# Green Bags for D.F. in lieu of plastic bags after ban



## cheldear (Apr 14, 2010)

Hi guys.

I need to buy green bags now that we have the ban on plastic bags here in D.F. (don't know if it's just here in D.F.).

I don't know where they are selling them. Superama site doesn't have them on the front page, and it's hard to navigate their site. I know in the US, they just have them in the store and they are a buck a piece.

Has anyone bought their green bags yet, or have they in the past? Where have you bought yours, and how much did they cost?

Appreciate it!

Michelle


----------



## TundraGreen (Jul 15, 2010)

cheldear said:


> Has anyone bought their green bags yet, or have they in the past? Where have you bought yours, and how much did they cost?

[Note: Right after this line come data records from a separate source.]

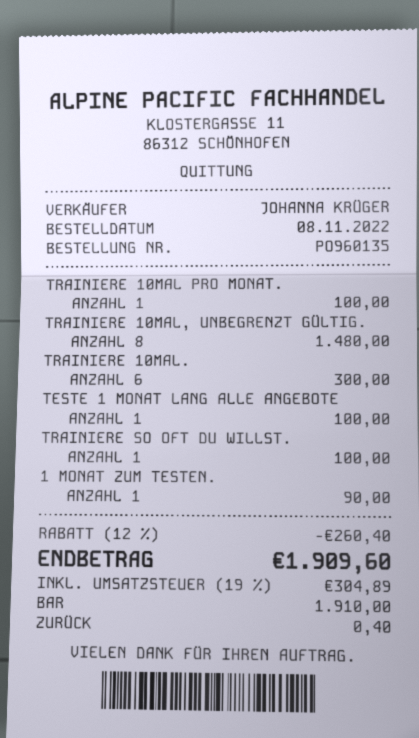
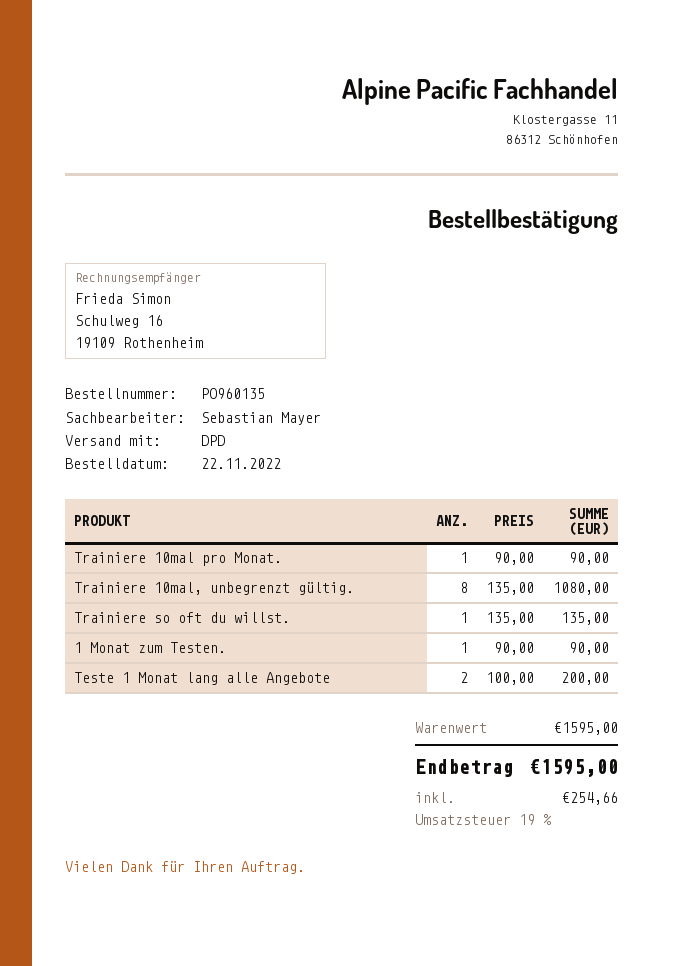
order date: 2022-11-08 -> 2022-11-22
sales rep: JOHANNA KRÜGER -> Sebastian Mayer
TRAINIERE 10MAL PRO MONAT.: 1 for 100.00 -> 1 for 90.00
TRAINIERE 10MAL, UNBEGRENZT GÜLTIG.: 8 for 1480.00 -> 8 for 1080.00
TRAINIERE 10MAL.: 6 for 300.00 -> none
TESTE 1 MONAT LANG ALLE ANGEBOTE: 1 for 100.00 -> 2 for 200.00
TRAINIERE SO OFT DU WILLST.: 1 for 100.00 -> 1 for 135.00
discount: 12% = 260.40 -> none
tax: 19% = 304.89 -> 19% = 254.66
total: 1909.60 -> 1595.00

I haven't heard about that law here in Guadalajara but it sounds great. I was in Comercial Mexicana Mega yesterday and noticed that they were selling canvas shopping bags for $36 mxn each. 

Will


----------



## maxxxsta (Jun 16, 2010)

ive seen them for 10 pesos at walmarts.


----------



## RVGRINGO (May 16, 2007)

Some are canvas, some are much thinner cloth and there are different sizes. Hence, different prices.


----------



## cheldear (Apr 14, 2010)

Ah, thanks.

I was at the Superama yesterday, and I did indeed see them for 10 pesos.

The plastic bags are now biodegradable, but I didn't see if they charged me 1 peso per, as they are now supposed to, since i had to give my friend our receipt to pay for our parking.

We had 8 gagillion cans of cat food for my aunt; hence the plastic bags this time. 

**edit** um, she doesn't eat the cat food; it's for her cats.**

Normally I use a rolly cart that I just put my groceries directly into, but we have a few canvas bags that we use for short trips. I am going to get a few more of those instead, since they last a really long time. The 10 peso bags looked really cheap and not well made.

Thanks for all those who replied!

M--


----------